• [Try it]
Treat the line with "[499,127,513,133] == ->" as the starting point. Write it out and every line after it through the end of the listing below, exactly.

• [Source data]
--- --- ---

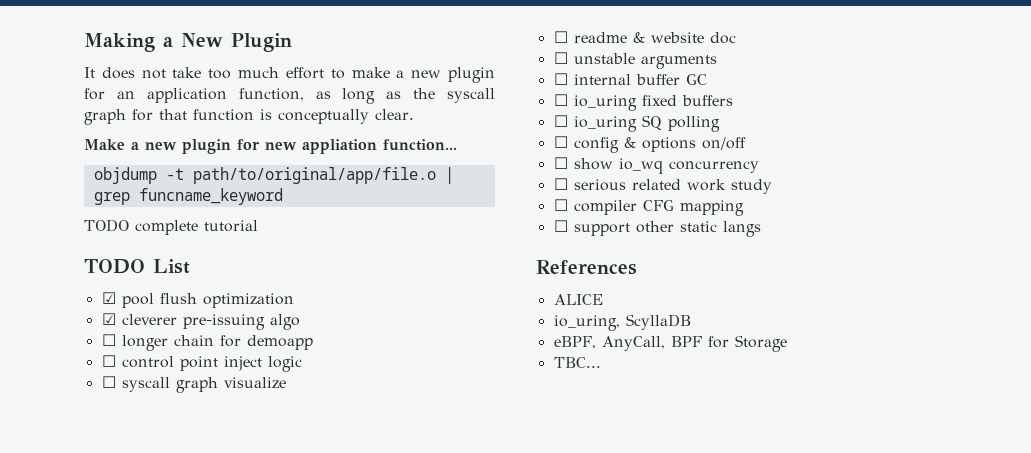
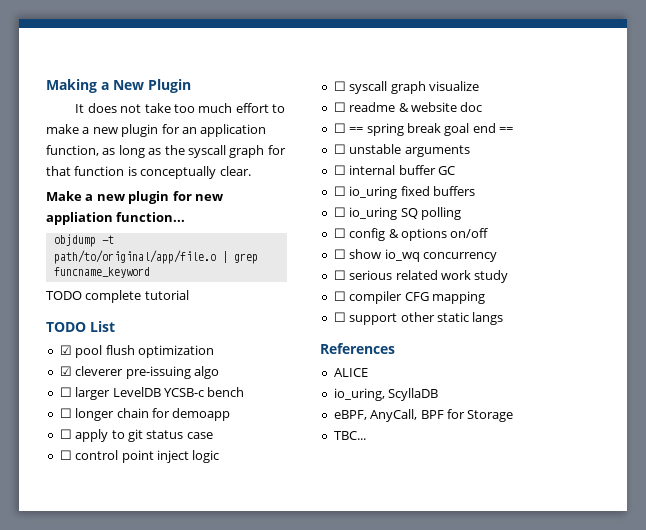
(300, 322) none -> [59,387,245,400] // ☐ larger LevelDB YCSB-c bench
(313, 342) none -> [59,429,213,442] // ☐ apply to git status case
(736, 38) none -> [333,123,513,136] // ☐ == spring break goal end ==

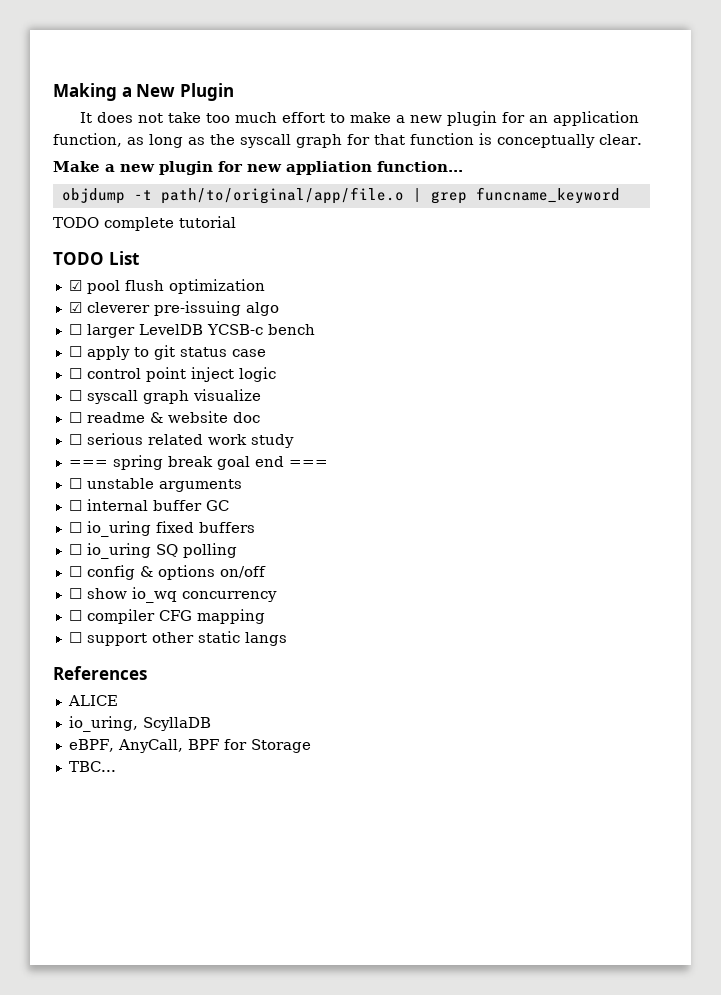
[59,408,231,421] // ☐ longer chain for demoapp -> (315, 329) none
[349,127,364,133] == -> [86,433,294,448] [68,460,108,467] serious related work study // ===
[499,127,513,133] == -> [288,460,328,467] ===
[333,270,509,283] // ☐ serious related work study -> (277, 596) none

--- --- ---

• [Solved problem]
[499,127,513,133] == -> [288,460,328,467] ===
[333,270,509,283] // ☐ serious related work study -> (277, 596) none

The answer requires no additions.